By engaging a lawyer early, the evidence he builds on is well established and documented- this really leaves the insurers with little to challenge as to what occurred. The majority of the victims of injury fail to appreciate the financial cost of their accident until several months after. Healthcare expenses are high, and sick leaves last longer than projected, and chronic complications can be encountered. Early-hired attorneys will begin determining the overall damages in the initial stages of hiring, and nothing shall be left behind.

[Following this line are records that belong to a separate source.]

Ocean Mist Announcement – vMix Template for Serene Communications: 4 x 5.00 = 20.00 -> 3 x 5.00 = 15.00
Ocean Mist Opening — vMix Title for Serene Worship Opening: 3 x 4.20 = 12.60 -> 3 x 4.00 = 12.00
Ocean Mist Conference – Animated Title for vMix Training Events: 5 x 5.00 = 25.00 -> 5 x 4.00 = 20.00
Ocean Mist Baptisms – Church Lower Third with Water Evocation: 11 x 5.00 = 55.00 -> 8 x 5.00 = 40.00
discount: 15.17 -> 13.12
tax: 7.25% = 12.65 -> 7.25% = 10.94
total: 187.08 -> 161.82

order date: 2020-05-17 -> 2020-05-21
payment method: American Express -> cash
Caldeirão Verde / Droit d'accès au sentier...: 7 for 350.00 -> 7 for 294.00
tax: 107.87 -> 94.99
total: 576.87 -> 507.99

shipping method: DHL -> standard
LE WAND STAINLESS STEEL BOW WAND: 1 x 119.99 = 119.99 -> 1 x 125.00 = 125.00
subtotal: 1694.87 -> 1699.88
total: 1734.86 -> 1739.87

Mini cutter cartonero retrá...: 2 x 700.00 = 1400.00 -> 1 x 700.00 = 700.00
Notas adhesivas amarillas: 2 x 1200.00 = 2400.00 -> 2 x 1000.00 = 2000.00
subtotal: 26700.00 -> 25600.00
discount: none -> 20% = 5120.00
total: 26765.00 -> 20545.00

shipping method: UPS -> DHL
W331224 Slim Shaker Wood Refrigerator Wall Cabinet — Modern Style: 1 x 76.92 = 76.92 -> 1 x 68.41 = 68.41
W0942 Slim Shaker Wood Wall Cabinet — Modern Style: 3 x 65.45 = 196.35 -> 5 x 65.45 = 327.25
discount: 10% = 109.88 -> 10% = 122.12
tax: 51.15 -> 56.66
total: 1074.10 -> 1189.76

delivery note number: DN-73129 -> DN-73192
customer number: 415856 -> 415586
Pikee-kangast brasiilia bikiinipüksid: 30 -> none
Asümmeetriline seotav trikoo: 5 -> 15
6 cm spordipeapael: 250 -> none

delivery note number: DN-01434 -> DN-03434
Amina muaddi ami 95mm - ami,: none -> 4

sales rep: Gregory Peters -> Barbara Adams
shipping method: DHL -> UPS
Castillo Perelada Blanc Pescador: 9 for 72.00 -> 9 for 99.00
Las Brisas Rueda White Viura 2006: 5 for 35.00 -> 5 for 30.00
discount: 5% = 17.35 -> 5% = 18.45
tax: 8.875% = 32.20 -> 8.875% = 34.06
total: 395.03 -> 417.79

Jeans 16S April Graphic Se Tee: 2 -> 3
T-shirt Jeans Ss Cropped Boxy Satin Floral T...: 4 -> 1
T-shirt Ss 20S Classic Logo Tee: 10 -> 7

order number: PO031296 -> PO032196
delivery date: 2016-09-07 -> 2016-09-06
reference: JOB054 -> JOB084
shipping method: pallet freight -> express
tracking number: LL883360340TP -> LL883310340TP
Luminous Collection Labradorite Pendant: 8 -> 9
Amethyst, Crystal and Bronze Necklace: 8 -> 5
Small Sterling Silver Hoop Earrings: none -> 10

Evaluating and Analyzing Personal Injury Claims

This time, the lawyer is analyzing the damage and medical expenses of the client in determining the total cost that the liable party would pay you. They can advise you on what actions to take or refrain from taking if you intend to negotiate a settlement with the harmed party. They can get ready to argue your personal injury case in court if the settlement sum is insufficient.

Collecting Supporting Evidence 

A personal injury attorney is in charge of gathering evidence to back up your lawyer’s claim and building strong evidence to fight for your case. Since it is the primary piece of evidence in your case, they will retain it securely if a defective product caused your injuries. Browse this website, and they might ask professionals to provide product testing results and have them tested non-destructively.

Disclaimer: The content in this article is provided for general knowledge. It does not constitute legal advice, and readers should seek advice from qualified legal professionals regarding particular cases or situations.